[Dataset content — start]

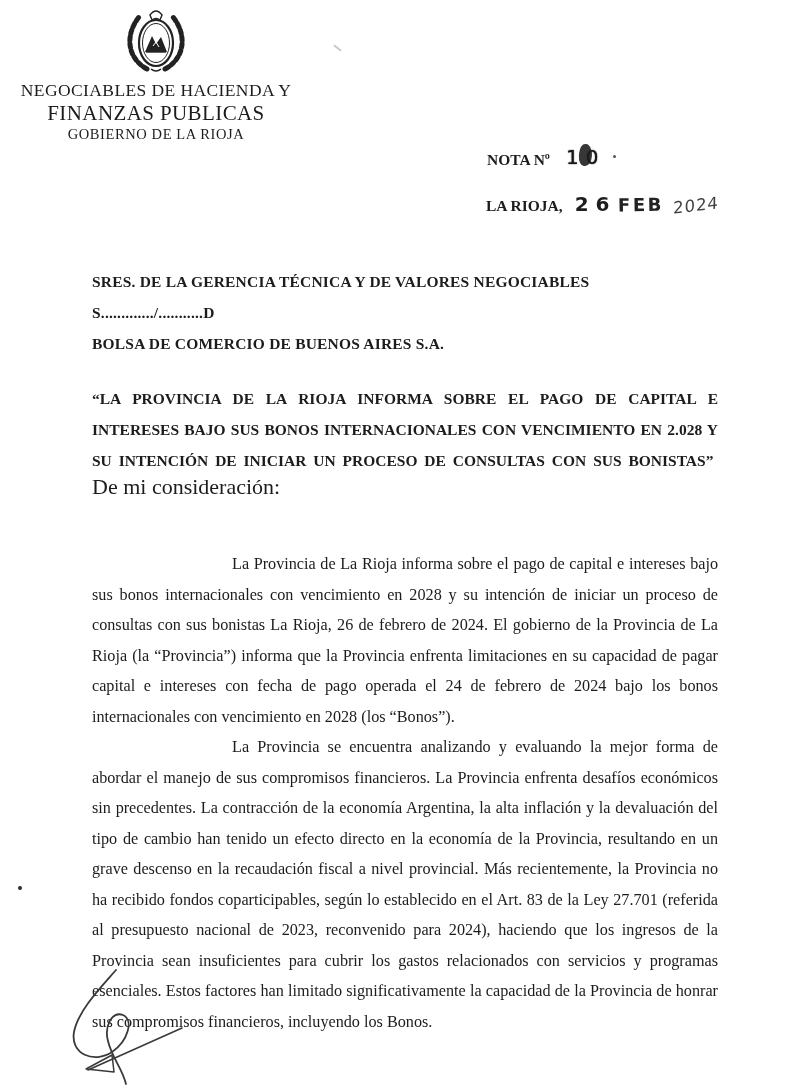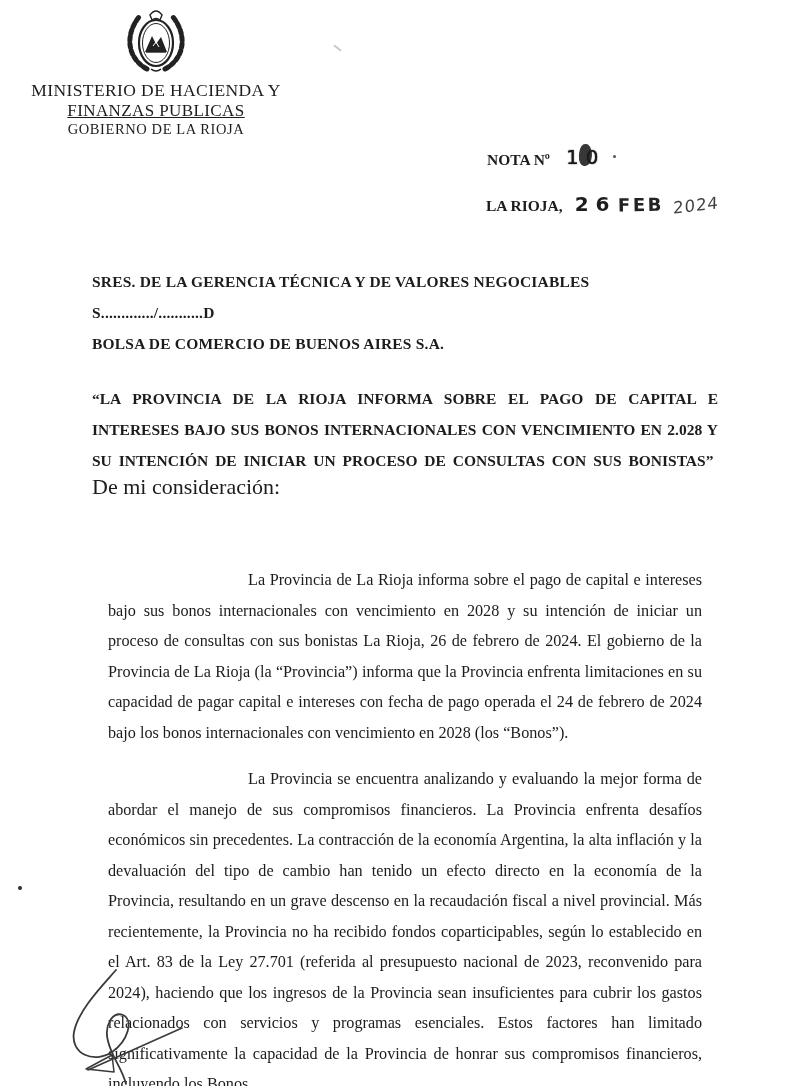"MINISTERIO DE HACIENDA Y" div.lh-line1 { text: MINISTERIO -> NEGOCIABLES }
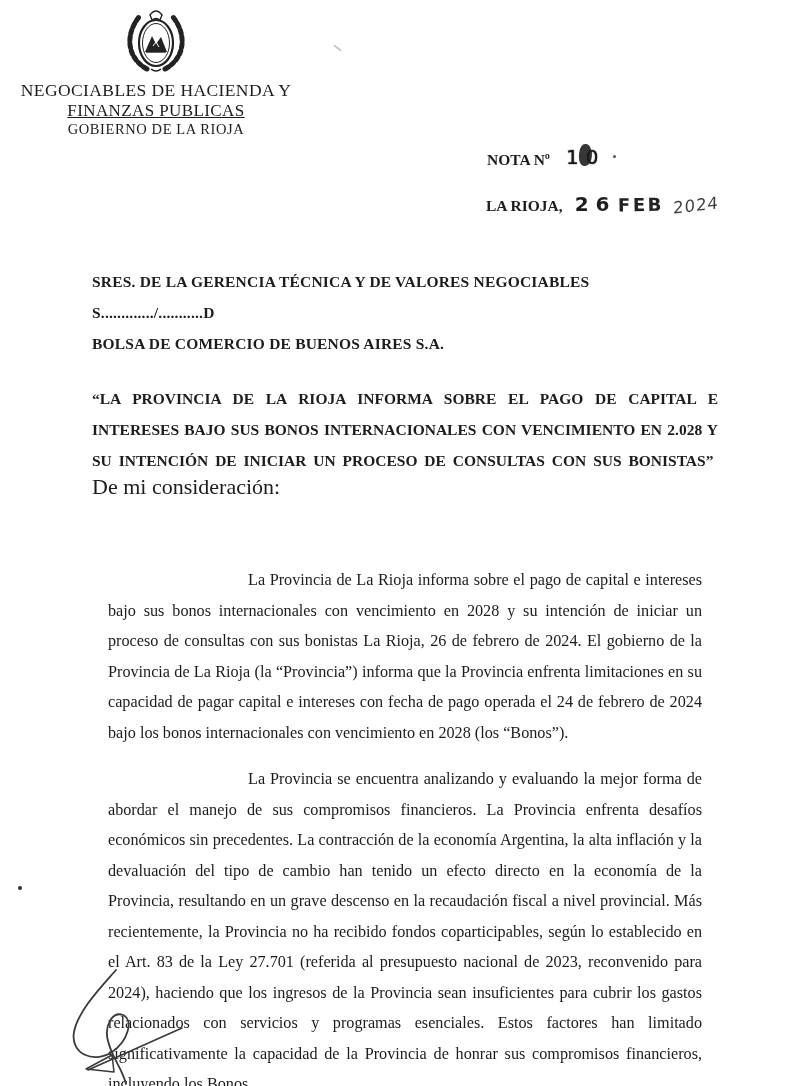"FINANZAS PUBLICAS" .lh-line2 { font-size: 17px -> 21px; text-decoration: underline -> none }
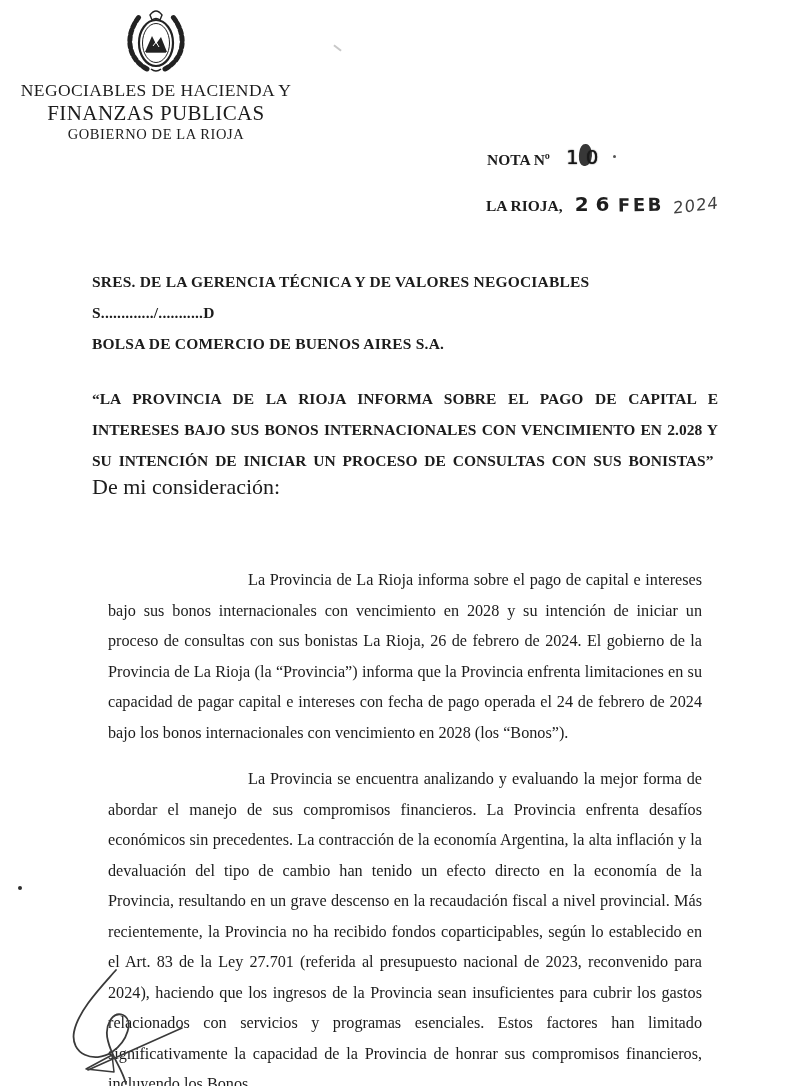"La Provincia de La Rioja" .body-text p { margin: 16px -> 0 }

[Dataset content — finish]
[Dataset content — start]

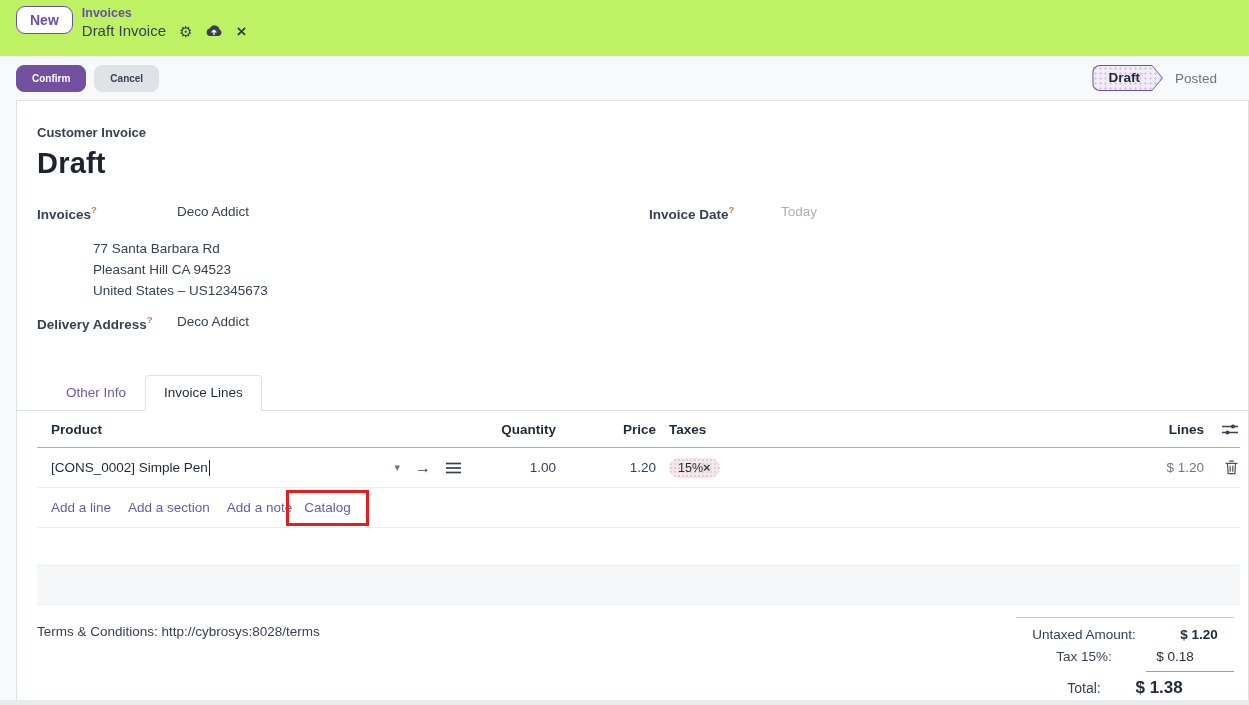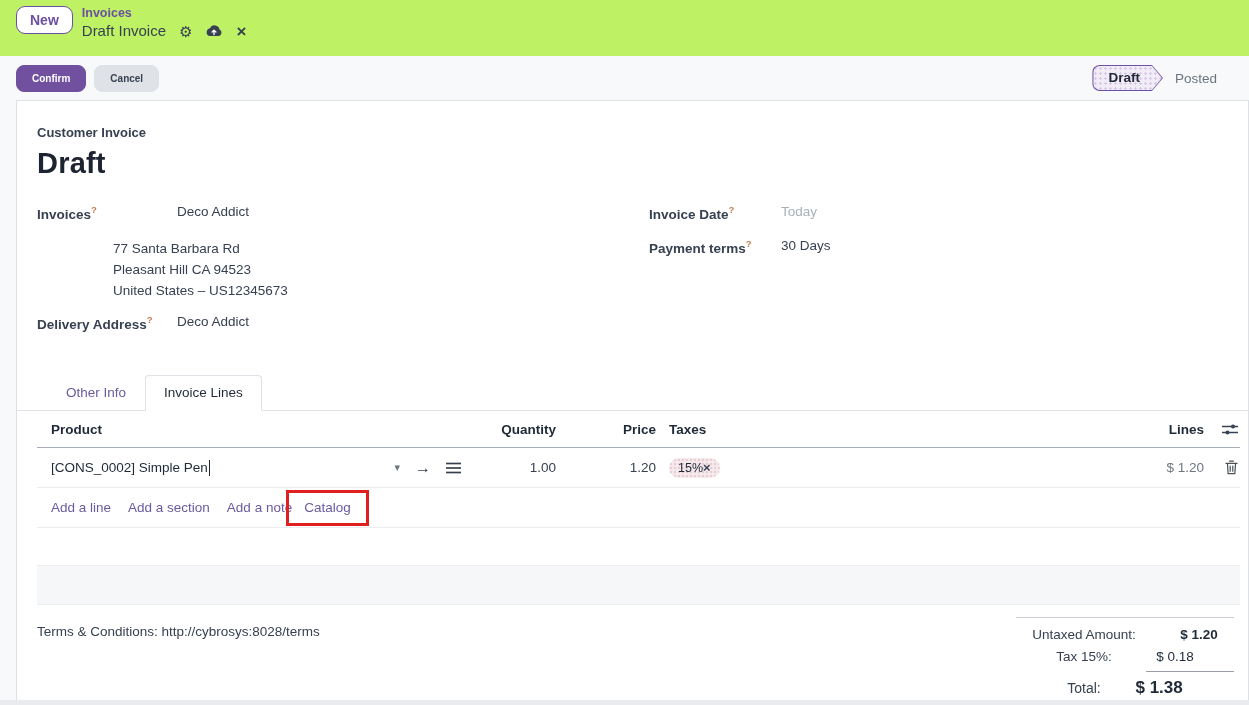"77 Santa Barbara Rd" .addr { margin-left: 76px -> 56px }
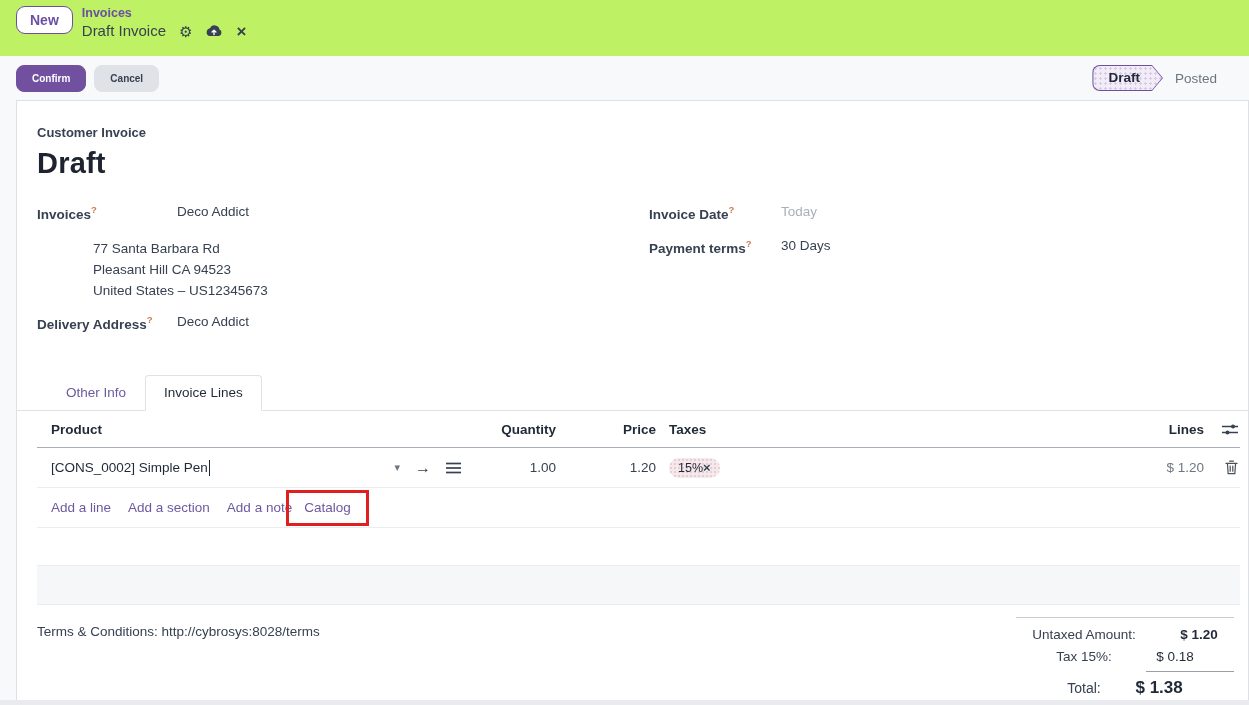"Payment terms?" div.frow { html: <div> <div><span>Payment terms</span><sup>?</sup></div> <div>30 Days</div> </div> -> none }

[Dataset content — finish]

Exercise brief:
Starting at the line above that has "text: MINISTERIO ->" and ending at the line that has "Provincia de La", copy each line exactly, leaving the pictures out and adding nothing.

Your solution:
"MINISTERIO DE HACIENDA Y" div.lh-line1 { text: MINISTERIO -> NEGOCIABLES }
"FINANZAS PUBLICAS" .lh-line2 { font-size: 17px -> 21px; text-decoration: underline -> none }
"La Provincia de La Rioja" .body-text p { margin: 16px -> 0 }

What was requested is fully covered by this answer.